Down to the final line, print the records below exactly and without pictures.

## Records supplied
____

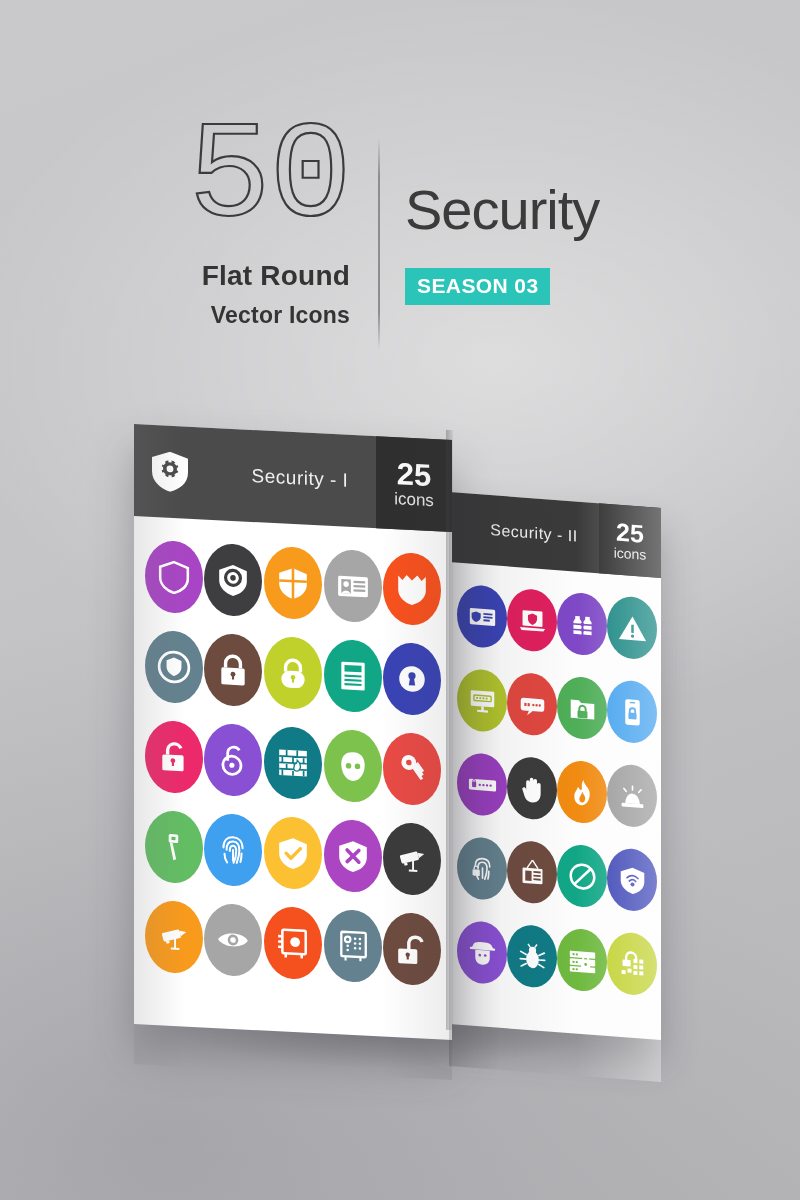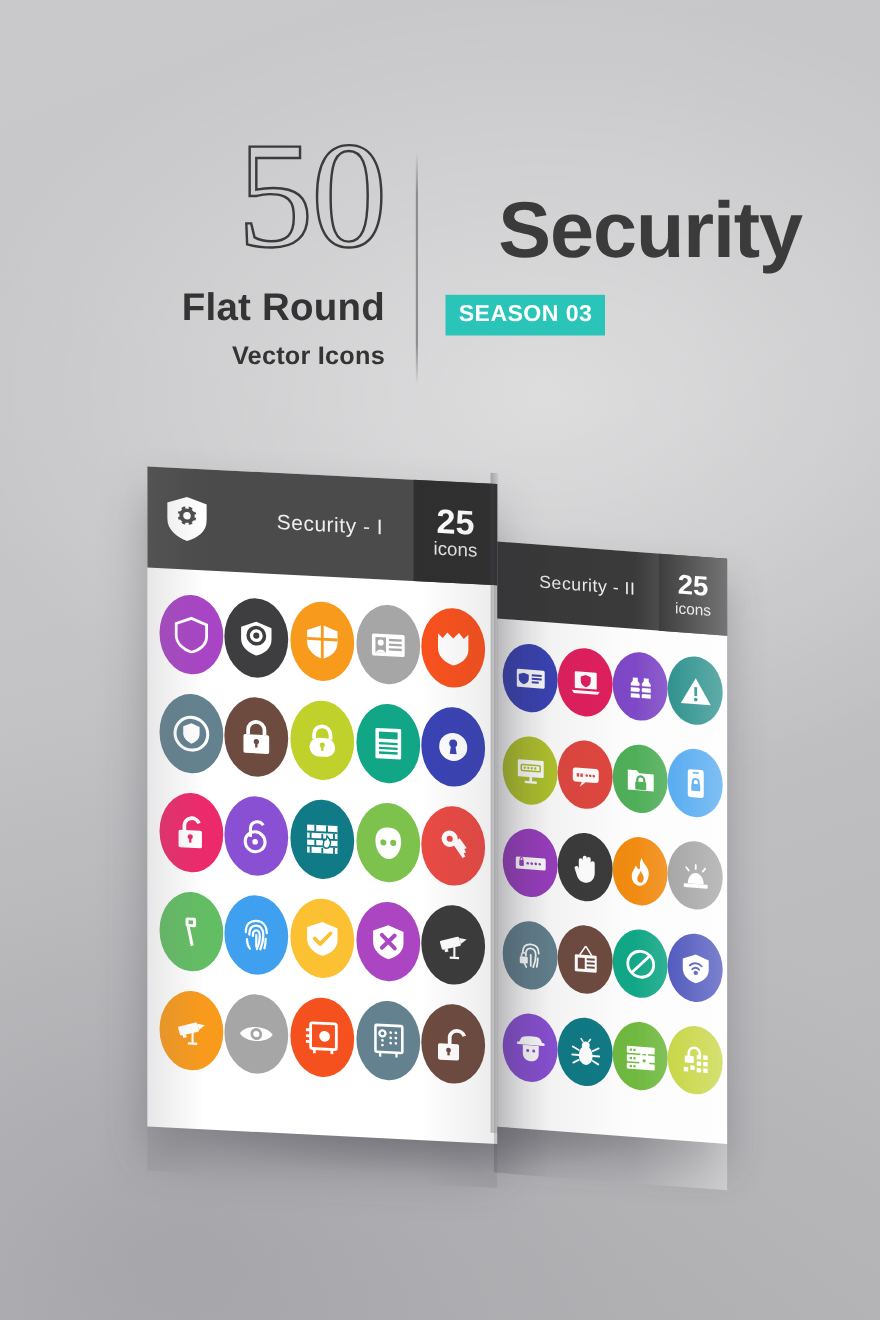--- a/index.html
+++ b/index.html
@@ -21,7 +21,7 @@
   .hdr-left{position:absolute;left:0;top:0;width:372px;text-align:right;padding-right:22px;box-sizing:border-box;}
   .big-num{
     font-size:138px;line-height:120px;color:#3d3d3d;font-weight:400;
-    letter-spacing:-2px;font-family:Liberation Serif, serif;
+    letter-spacing:-2px;font-family:Liberation Mono, monospace;
     -webkit-text-stroke:0;
   }
   .big-num-inner{

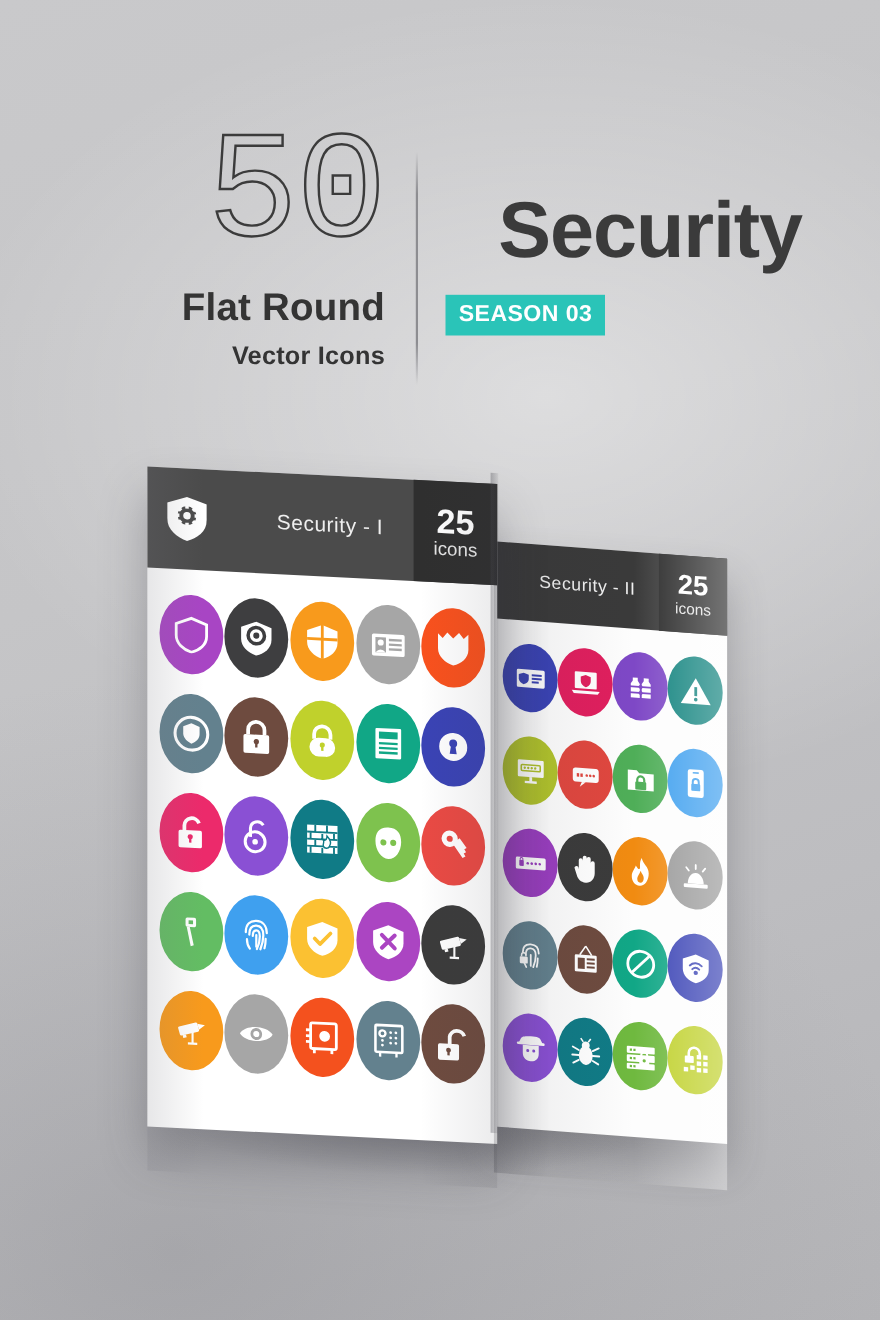--- a/index.html
+++ b/index.html
@@ -33,7 +33,7 @@
   .divider{position:absolute;left:378px;top:20px;width:2px;height:212px;
     background:linear-gradient(to bottom,rgba(110,110,114,0),#8d8d91 18%,#8d8d91 82%,rgba(110,110,114,0));}
   .hdr-right{position:absolute;left:405px;top:62px;}
-  .title{font-size:72px;font-weight:bold;color:#3b3b3b;letter-spacing:-1px;line-height:60px;margin-left:48px;}
+  .title{font-size:56px;font-weight:normal;color:#3b3b3b;letter-spacing:-1px;line-height:60px;}
   .season{
     display:inline-block;margin-top:28px;background:#2ac4b8;color:#ffffff;
     font-size:21px;font-weight:bold;padding:6px 12px 7px 12px;letter-spacing:.4px;

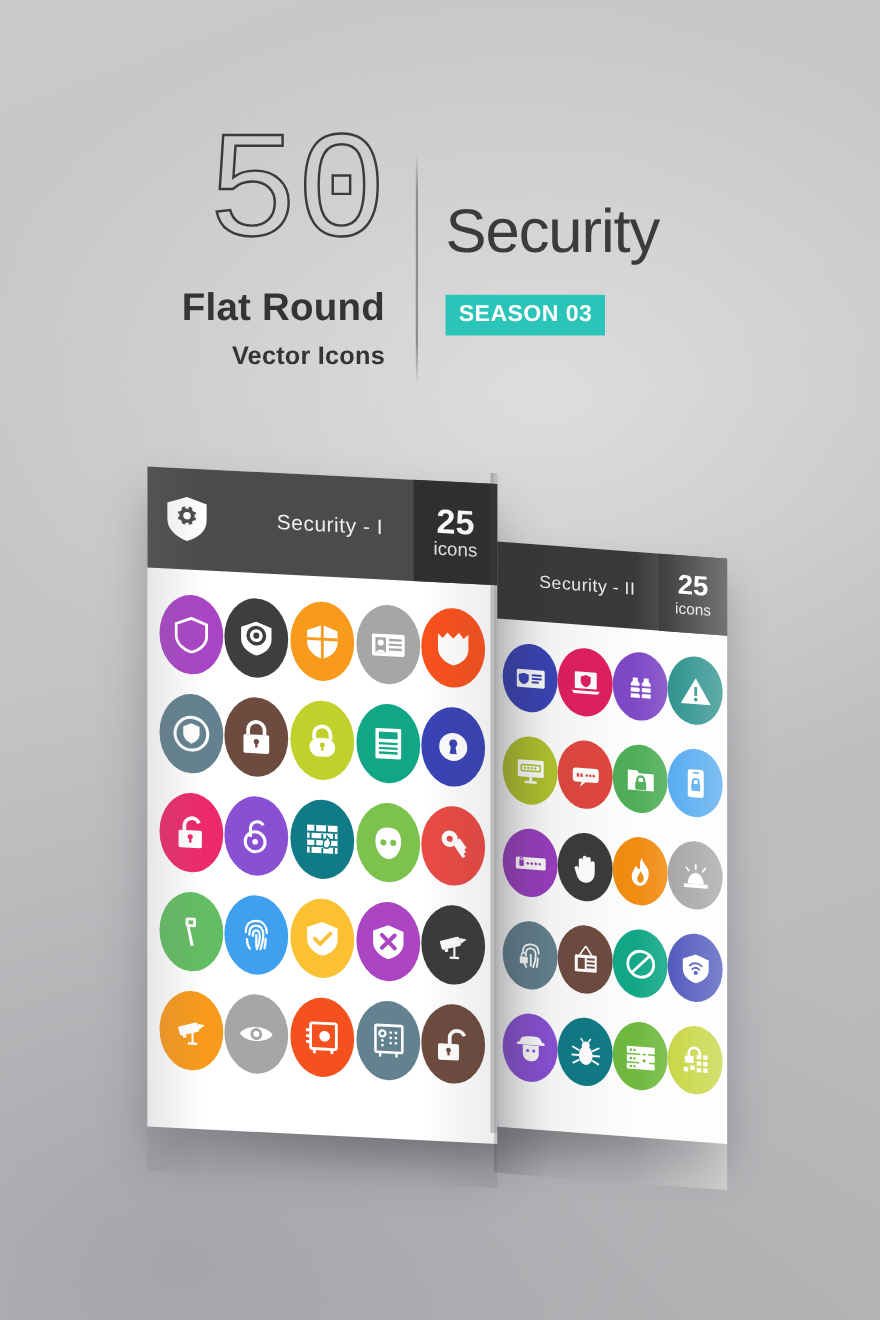--- a/index.html
+++ b/index.html
@@ -28,7 +28,7 @@
     display:inline-block;color:transparent;
     -webkit-text-stroke:2.2px #3b3b3b;
   }
-  .sub1{font-size:35px;font-weight:bold;color:#343434;margin-top:22px;letter-spacing:.2px;}
+  .sub1{font-size:28px;font-weight:bold;color:#343434;margin-top:22px;letter-spacing:.2px;}
   .sub2{font-size:23px;font-weight:bold;color:#343434;margin-top:10px;letter-spacing:.2px;}
   .divider{position:absolute;left:378px;top:20px;width:2px;height:212px;
     background:linear-gradient(to bottom,rgba(110,110,114,0),#8d8d91 18%,#8d8d91 82%,rgba(110,110,114,0));}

____

## Result
--- a/index.html
+++ b/index.html
@@ -21,7 +21,7 @@
   .hdr-left{position:absolute;left:0;top:0;width:372px;text-align:right;padding-right:22px;box-sizing:border-box;}
   .big-num{
     font-size:138px;line-height:120px;color:#3d3d3d;font-weight:400;
-    letter-spacing:-2px;font-family:Liberation Serif, serif;
+    letter-spacing:-2px;font-family:Liberation Mono, monospace;
     -webkit-text-stroke:0;
   }
   .big-num-inner{

--- a/index.html
+++ b/index.html
@@ -33,7 +33,7 @@
   .divider{position:absolute;left:378px;top:20px;width:2px;height:212px;
     background:linear-gradient(to bottom,rgba(110,110,114,0),#8d8d91 18%,#8d8d91 82%,rgba(110,110,114,0));}
   .hdr-right{position:absolute;left:405px;top:62px;}
-  .title{font-size:72px;font-weight:bold;color:#3b3b3b;letter-spacing:-1px;line-height:60px;margin-left:48px;}
+  .title{font-size:56px;font-weight:normal;color:#3b3b3b;letter-spacing:-1px;line-height:60px;}
   .season{
     display:inline-block;margin-top:28px;background:#2ac4b8;color:#ffffff;
     font-size:21px;font-weight:bold;padding:6px 12px 7px 12px;letter-spacing:.4px;

--- a/index.html
+++ b/index.html
@@ -28,7 +28,7 @@
     display:inline-block;color:transparent;
     -webkit-text-stroke:2.2px #3b3b3b;
   }
-  .sub1{font-size:35px;font-weight:bold;color:#343434;margin-top:22px;letter-spacing:.2px;}
+  .sub1{font-size:28px;font-weight:bold;color:#343434;margin-top:22px;letter-spacing:.2px;}
   .sub2{font-size:23px;font-weight:bold;color:#343434;margin-top:10px;letter-spacing:.2px;}
   .divider{position:absolute;left:378px;top:20px;width:2px;height:212px;
     background:linear-gradient(to bottom,rgba(110,110,114,0),#8d8d91 18%,#8d8d91 82%,rgba(110,110,114,0));}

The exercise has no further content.